> Problem
Go over the lines below, and when one contains the word "Terry", copy it.

> Study material
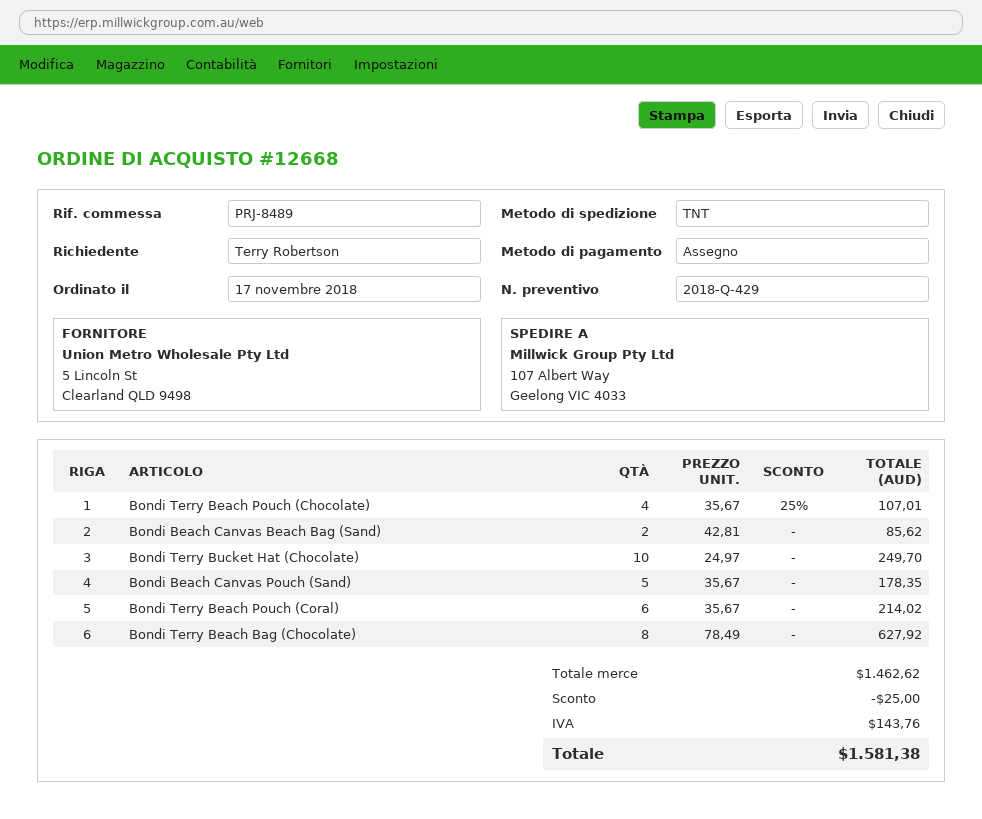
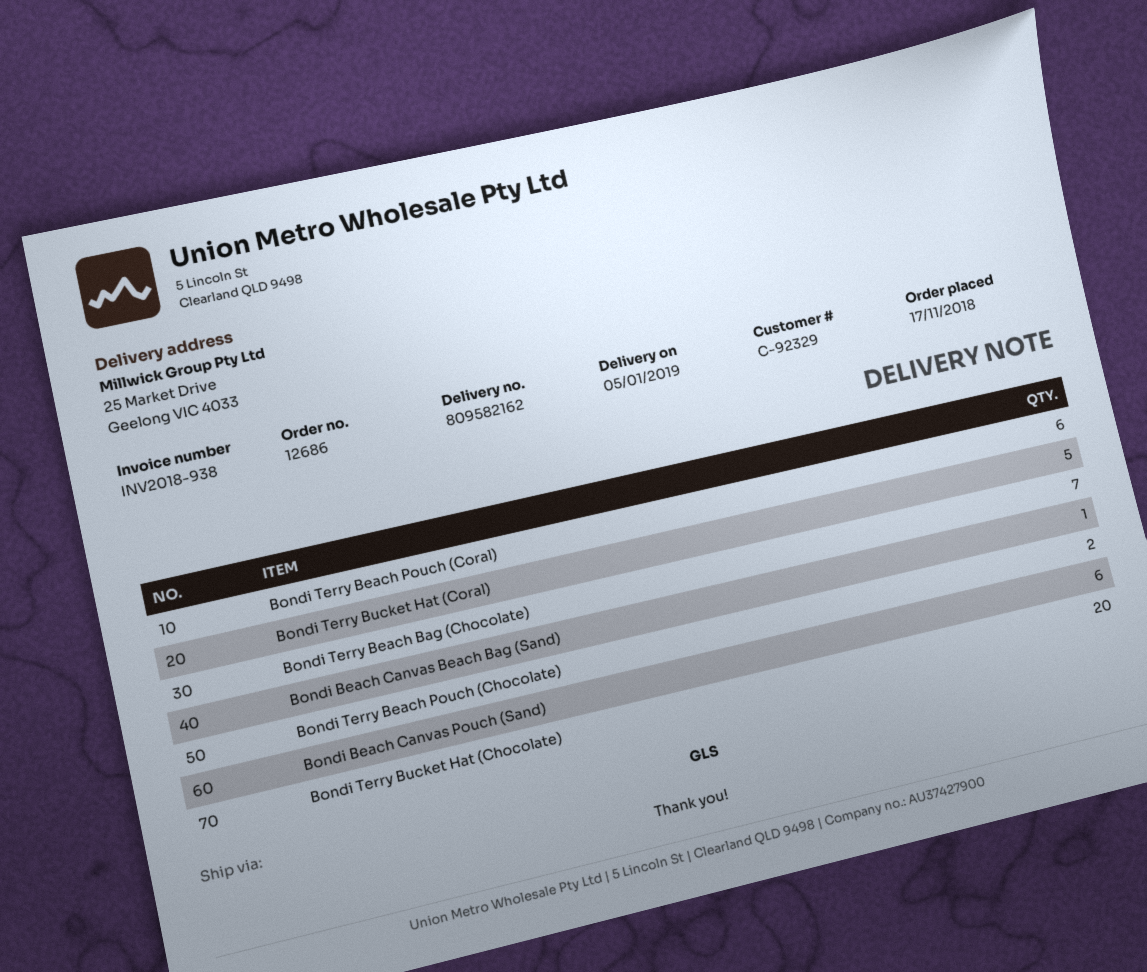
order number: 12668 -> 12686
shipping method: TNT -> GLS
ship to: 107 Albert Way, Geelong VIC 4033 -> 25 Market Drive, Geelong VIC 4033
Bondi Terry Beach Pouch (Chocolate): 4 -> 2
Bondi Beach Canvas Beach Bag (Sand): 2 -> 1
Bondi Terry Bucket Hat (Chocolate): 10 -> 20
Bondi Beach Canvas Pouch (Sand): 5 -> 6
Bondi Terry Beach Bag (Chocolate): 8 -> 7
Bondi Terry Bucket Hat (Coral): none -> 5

==

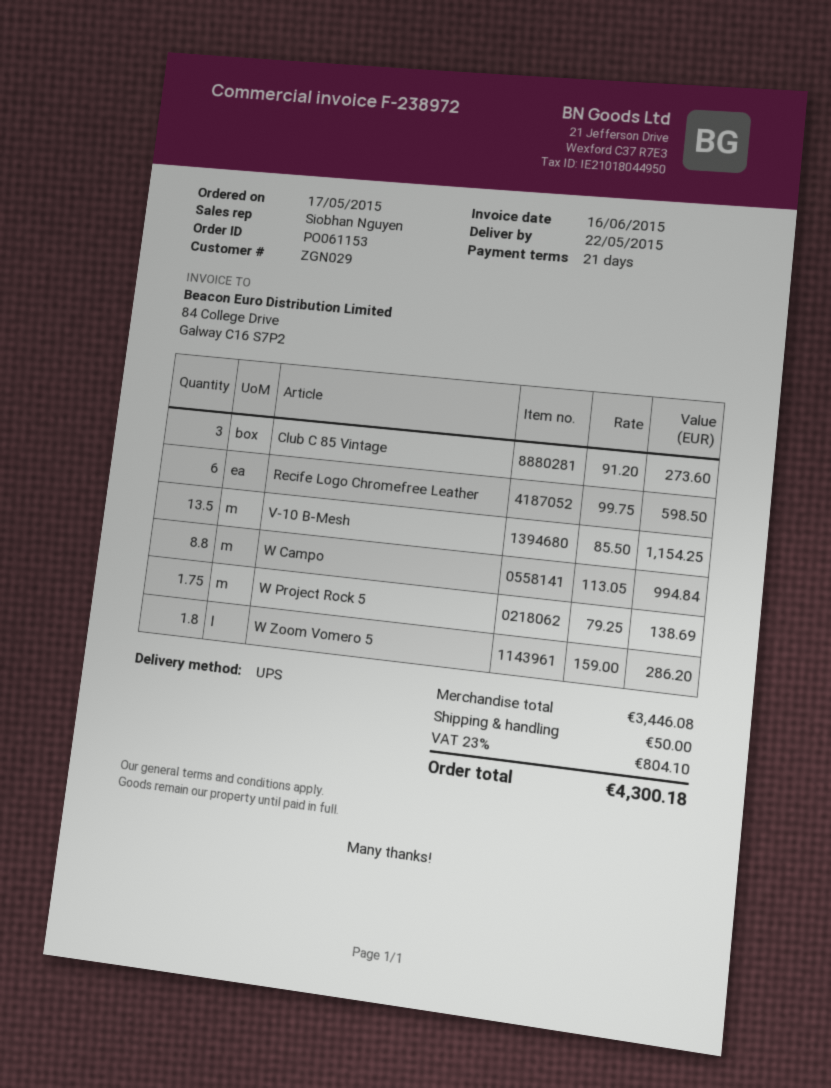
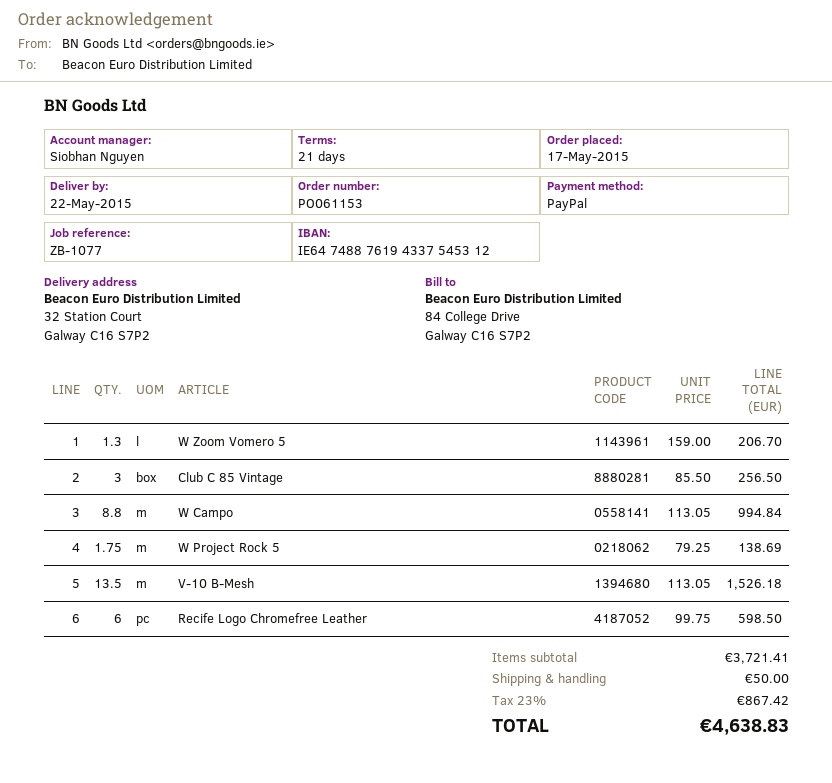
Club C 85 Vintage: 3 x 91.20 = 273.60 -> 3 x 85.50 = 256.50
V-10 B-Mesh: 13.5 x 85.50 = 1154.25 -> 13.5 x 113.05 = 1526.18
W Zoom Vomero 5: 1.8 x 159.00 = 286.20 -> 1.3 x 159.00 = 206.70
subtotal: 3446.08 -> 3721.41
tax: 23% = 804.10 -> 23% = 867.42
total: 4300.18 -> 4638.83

> Response to the task
Bondi Terry Beach Pouch (Chocolate): 4 -> 2
Bondi Terry Bucket Hat (Chocolate): 10 -> 20
Bondi Terry Beach Bag (Chocolate): 8 -> 7
Bondi Terry Bucket Hat (Coral): none -> 5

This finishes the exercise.